Losing is probably the worst feeling you can experience as a goalkeeper. It sucks as a player, especially in a team sport, where you play as hard as you can and you come up short. Now, imagine if you will, a situation where no matter how poorly your team plays, you still feel solely responsible for the loss. Your team won’t score and players will make mistakes all game long, but if you miss one ball, you put your team down and you lose that single point you may have gotten…. Can you tell I’m a little competitive?

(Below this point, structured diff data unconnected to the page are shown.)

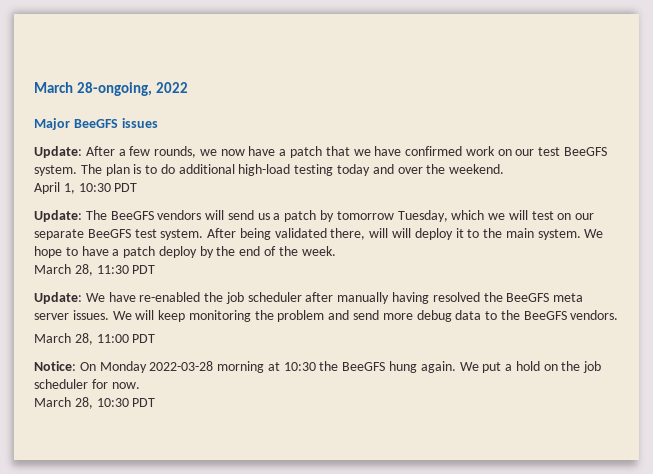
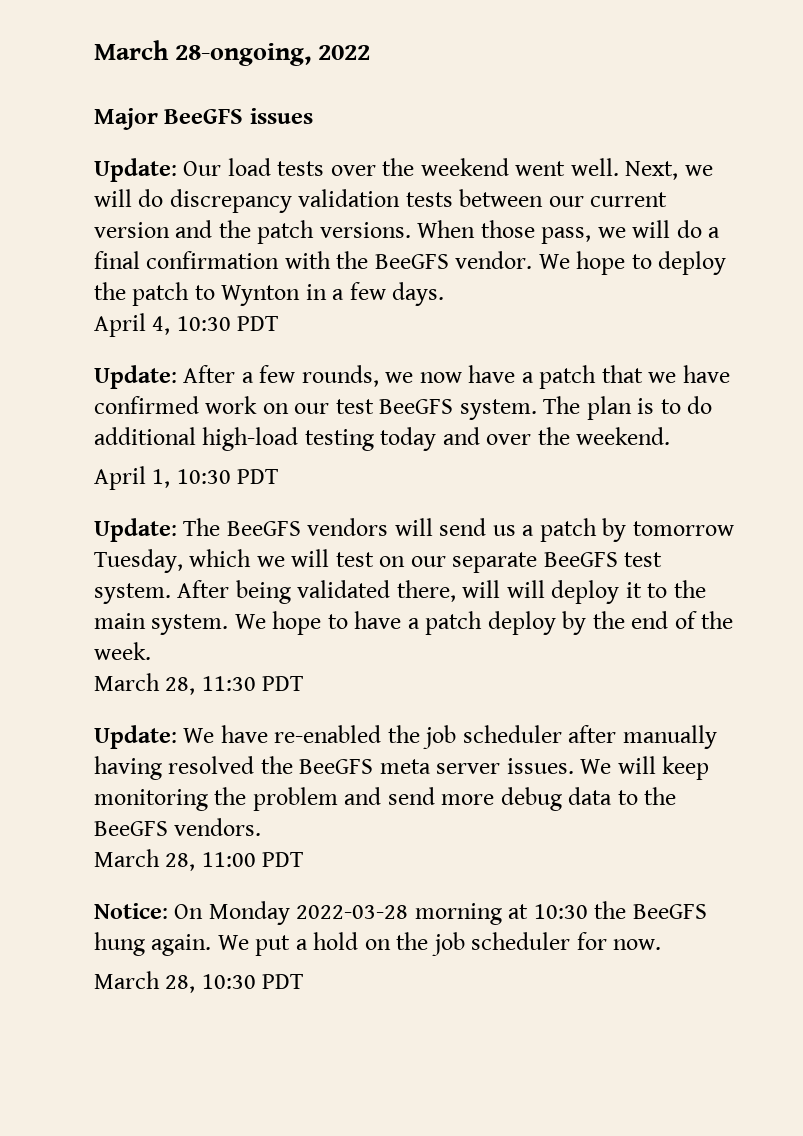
+ Update: Our load tests over the weekend went well. Next, we will do discrepancy validation tests between our current version and the patch versions. When those pass, we will do a final confirmation with the BeeGFS vendor. We hope to deploy the patch to Wynton in a few days.
+ April 4, 10:30 PDT

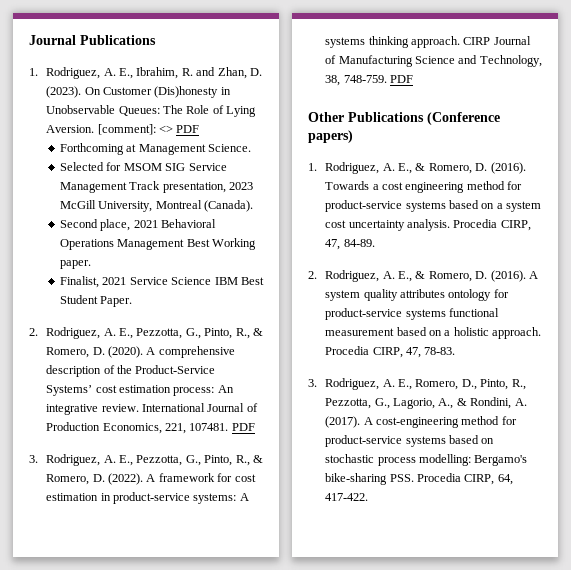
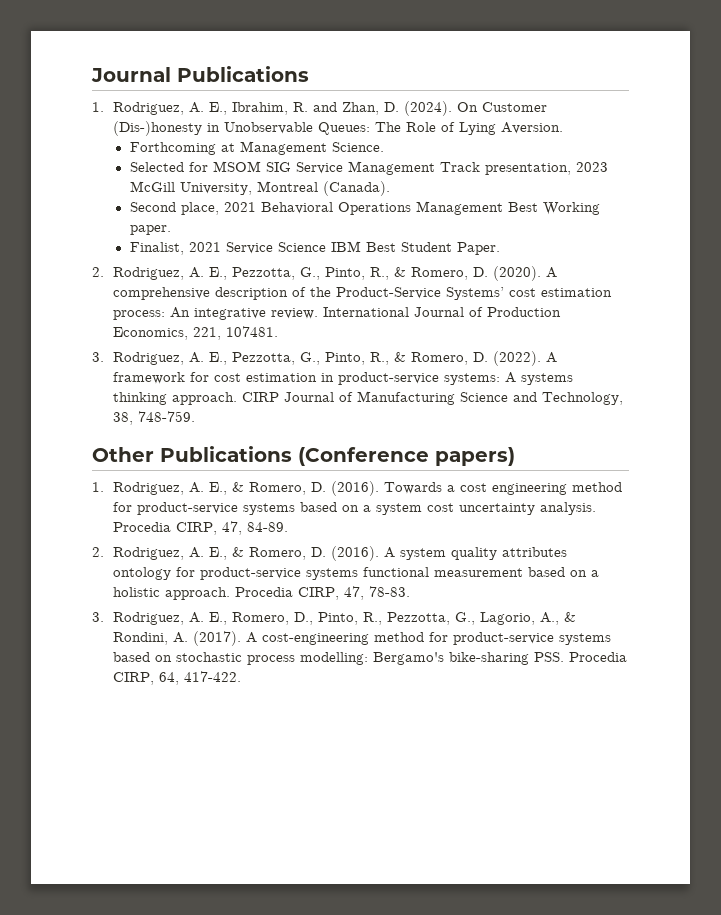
- 1. Rodriguez, A. E., Ibrahim, R. and Zhan, D. (2023).
+ 1. Rodriguez, A. E., Ibrahim, R. and Zhan, D. (2024).
- On Customer (Dis)honesty in Unobservable Queues: The Role of Lying Aversion. [comment]: <> PDF
+ On Customer (Dis-)honesty in Unobservable Queues: The Role of Lying Aversion.
- International Journal of Production Economics, 221, 107481. PDF
+ International Journal of Production Economics, 221, 107481.
- CIRP Journal of Manufacturing Science and Technology, 38, 748-759. PDF
+ CIRP Journal of Manufacturing Science and Technology, 38, 748-759.

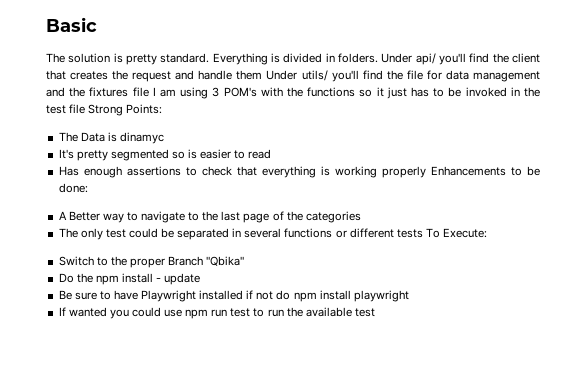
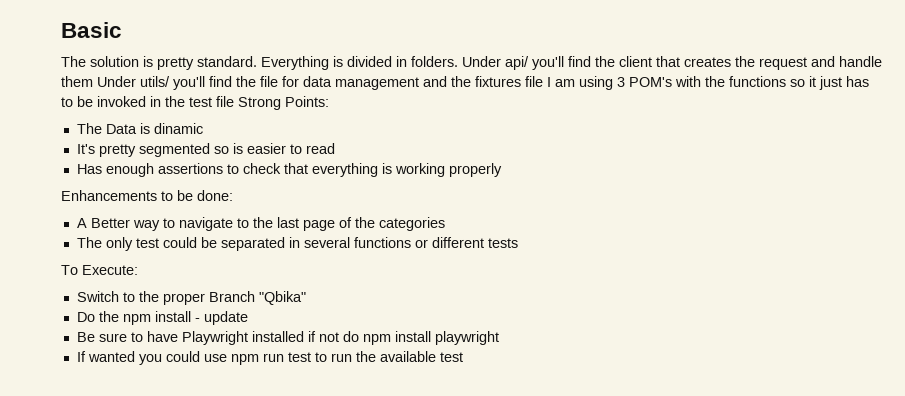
- The Data is dinamyc
+ The Data is dinamic
- Has enough assertions to check that everything is working properly Enhancements to be done:
+ Has enough assertions to check that everything is working properly
+ Enhancements to be done:
- The only test could be separated in several functions or different tests To Execute:
+ The only test could be separated in several functions or different tests
+ To Execute:

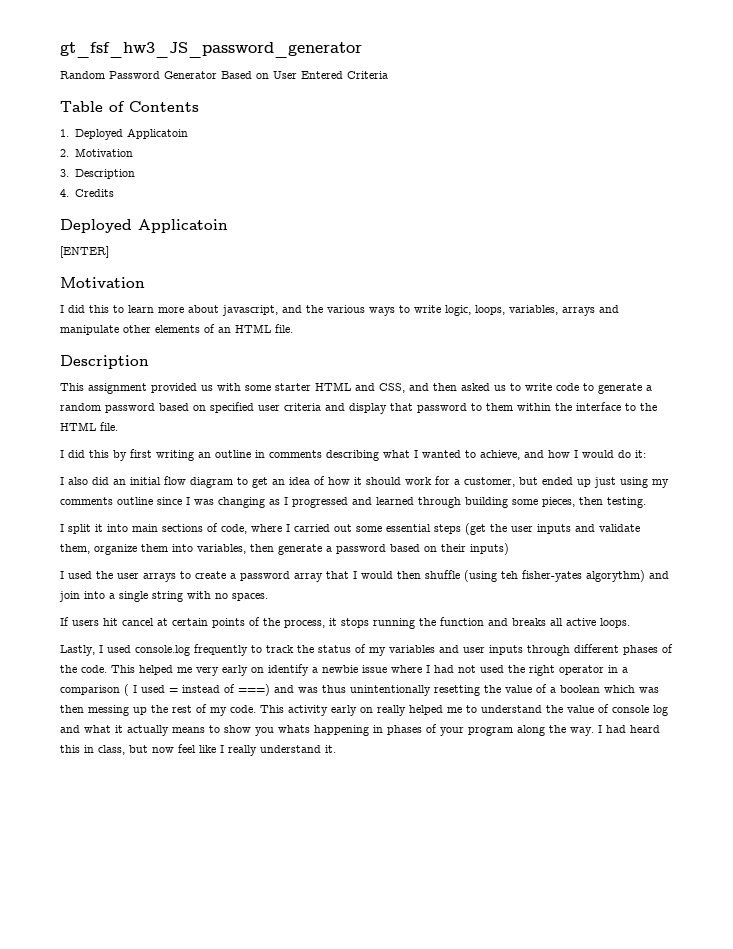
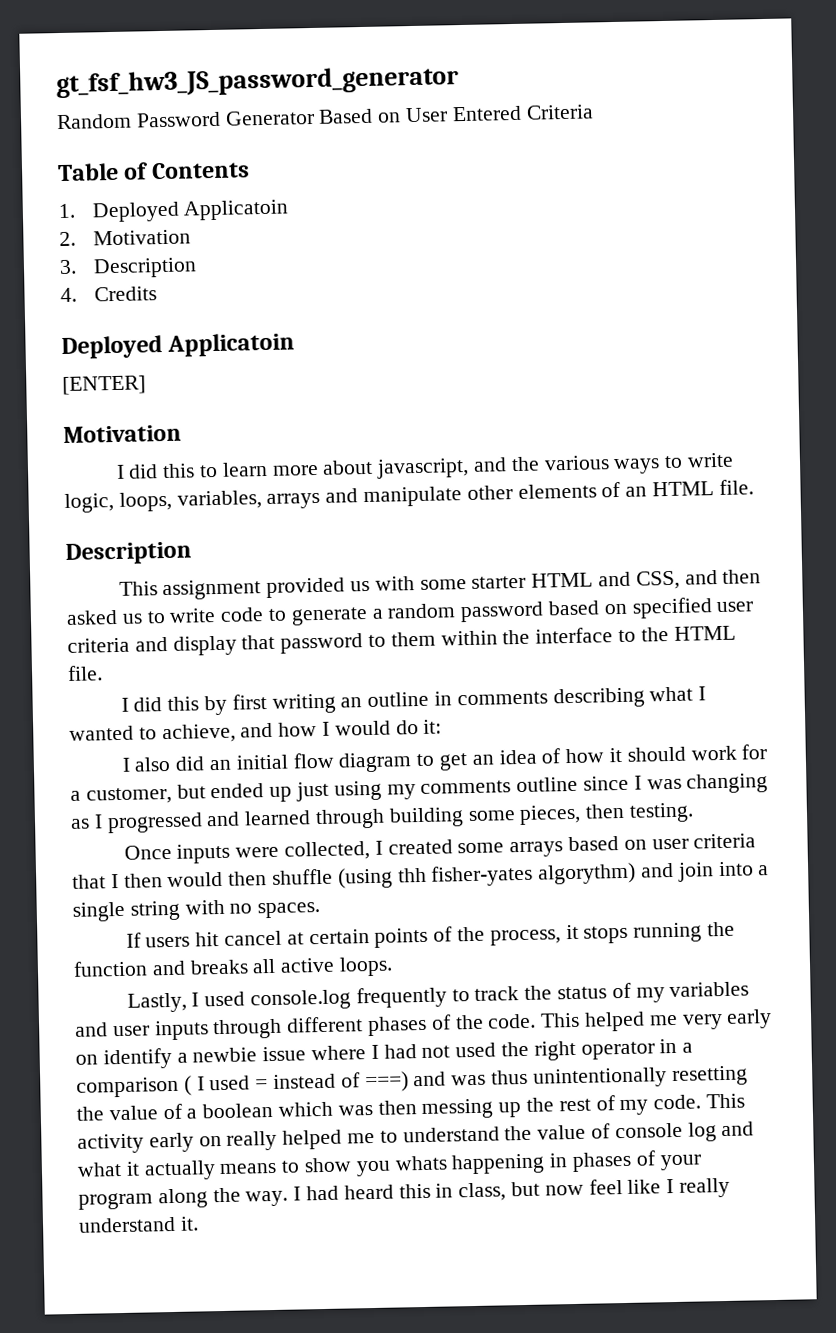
- I split it into main sections of code, where I carried out some essential steps (get the user inputs and validate them, organize them into variables, then generate a password based on their inputs)
- I used the user arrays to create a password array that I would then shuffle (using teh fisher-yates algorythm) and join into a single string with no spaces.
+ Once inputs were collected, I created some arrays based on user criteria that I then would then shuffle (using thh fisher-yates algorythm) and join into a single string with no spaces.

Now, this is the reality of goalkeeper. It is such a fickle thing. Goalkeepers aren’t measured in their successes; they are measured in their mistakes – something I have begun to grow accustom to. The worst part about all this is that it isn’t others that are holding me to my mistakes as a keeper, at least not yet. No, the one holding to my mistakes is myself. Every book I read, every podcast I listen to about goalkeeping, they all say the same thing. They speak about the perfectionism of Keepers. After all, that is our goal, is it not? We have to stay perfect and keep that score at 0 for the opposition. No mistakes, no goof ups. However, the faintest lack of concentration, the most fleeting of shots as the opponent lines up a shot, and that perfect performance is gone. It can happen in the first minute of the game or the last, but the feeling is the same…. Disappointment in yourself. Yet, the hardest and most essential thing for a Keeper to be able to do is brush yourself off after a “mistake” and face the next shot as if you’ve been perfect up to that point.
The dirty little secret about most Keepers I’ve met though, including myself, is that we all love being in that hot seat. We all love striving for perfection and love being the player under pressure in the last 5 minutes of the game. Need a job to get done, pick me for it. That’s the mentality that follows the role though I guess.
But, this is a site about chronic disease, sport/fitness, and fighting back, so why am I talking about this? Well, two reasons. The first is that I’m still stewing about letting in the worst goal I have ever let in last night and that’s the kind of thing that will eat a goalkeeper’s soul. Second, because it’s always good to remember when trying to achieve something that you are human, and we all make mistakes or take steps backward every now and then. Third, I want to discuss a really influential podcast that I heard a little way back, but has stuck in the back of my mind over the last couple of months. And lastly, as a way to introduce this three-part article series. Over the next three weeks, I will be releasing this full article in three parts titled “A Goalkeeper’s Lament”. It will be an accumulation of thoughts and experiences over the last year and a half of playing as well as drawing attention to a podcast that I found wildly fascinating regarding goalkeepers (in Part 2). Normally, I would just flat out give a link to the Podcast and let you all listen to it on your own, but I can’t find it anymore. I only lucked out by finding a saved copy on one of my old phones. At least this way I can still share the interesting stuff with you.
So there you have it, a bit of a game plan for the next little while. Like always, I have a bunch more of ideas that I hope to bring to AFL over the next little bit. This happens often, and a lot of the time, it’s true that they don’t materialize as planned. Sometimes they just simply get delayed, but are still in the works. I do truly wish I could do this full time, and make these things happen as I think of them, but all I can do is ask for your patience. As a full time student, a researcher, a coach, and an athlete, time is not always easy to find for some of the bigger projects I have planned, but I chip away at it here and there, with the hope that they will turn into something I can produce.
Thank you all for the support I have received so far, and for all those that tune in, read, and help learn about chronic disease.